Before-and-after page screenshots
[Start of Attachment]

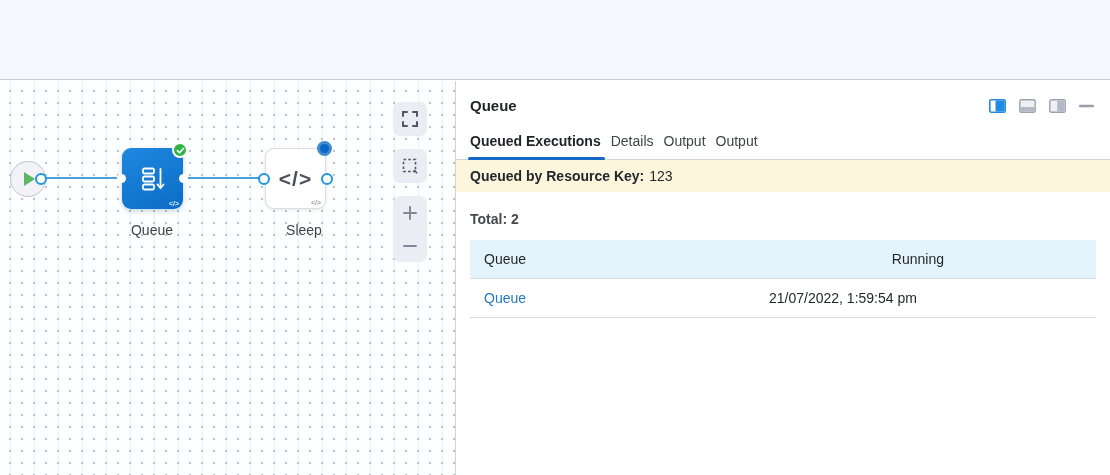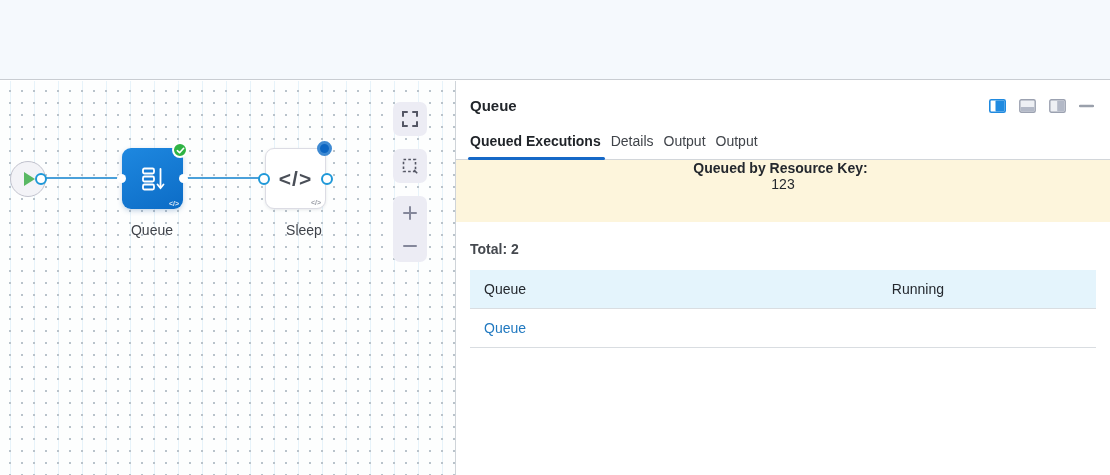--- a/index.html
+++ b/index.html
@@ -118,22 +118,22 @@
   .tab {
     font-size: 14px; color: #40444a; padding-bottom: 10px; position: relative;
     white-space: nowrap; cursor: default;
   }
   .tab.active { font-weight: bold; color: #1f2328; }
   .tab.active::after {
     content: ""; position: absolute; left: -2px; right: -4px; bottom: -1px;
     height: 3px; border-radius: 2px; background: #1668c7;
   }
   .banner {
-    background: #fdf5dc; height: 62px; display: flex; align-items: center;
-    padding: 0 14px; font-size: 14px; color: #24282e; flex-direction: column;
+    background: #fdf5dc; height: 32px; display: flex; align-items: center;
+    padding: 0 14px; font-size: 14px; color: #24282e;
   }
   .banner b { font-weight: bold; margin-right: 5px; }
   .total { margin: 19px 14px 13px 14px; font-size: 14px; font-weight: bold; color: #45494f; }
   .exec-table { margin: 0 14px; }
   .exec-row {
     display: grid; grid-template-columns: 299px 1fr 140px;
     align-items: center; height: 39px;
     border-bottom: 1px solid #d9dde1; font-size: 14px; color: #24282e;
   }
   .exec-row .c-name { padding-left: 14px; }
@@ -270,19 +270,20 @@
 
       <div class="total">Total: 2</div>
 
       <div class="exec-table">
         <div class="exec-row highlighted">
           <div class="c-name">Queue</div>
           <div class="c-status">Running</div>
         </div>
         <div class="exec-row">
           <div class="c-name link">Queue</div>
+          <div class="c-time">21/07/2022, 1:59:54 pm</div>
           <div class="c-status"></div>
         </div>
       </div>
 
     </div>
   </div>
 </div>
 
 </body></html>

[End of Attachment]

▸ YOUR INSTRUCTIONS: Where the string "class" turns up in a line of the data above, copy that whole line.

▸ RESPONSE TO THE EXERCISE:
       <div class="total">Total: 2</div>
       <div class="exec-table">
         <div class="exec-row highlighted">
           <div class="c-name">Queue</div>
           <div class="c-status">Running</div>
         <div class="exec-row">
           <div class="c-name link">Queue</div>
+          <div class="c-time">21/07/2022, 1:59:54 pm</div>
           <div class="c-status"></div>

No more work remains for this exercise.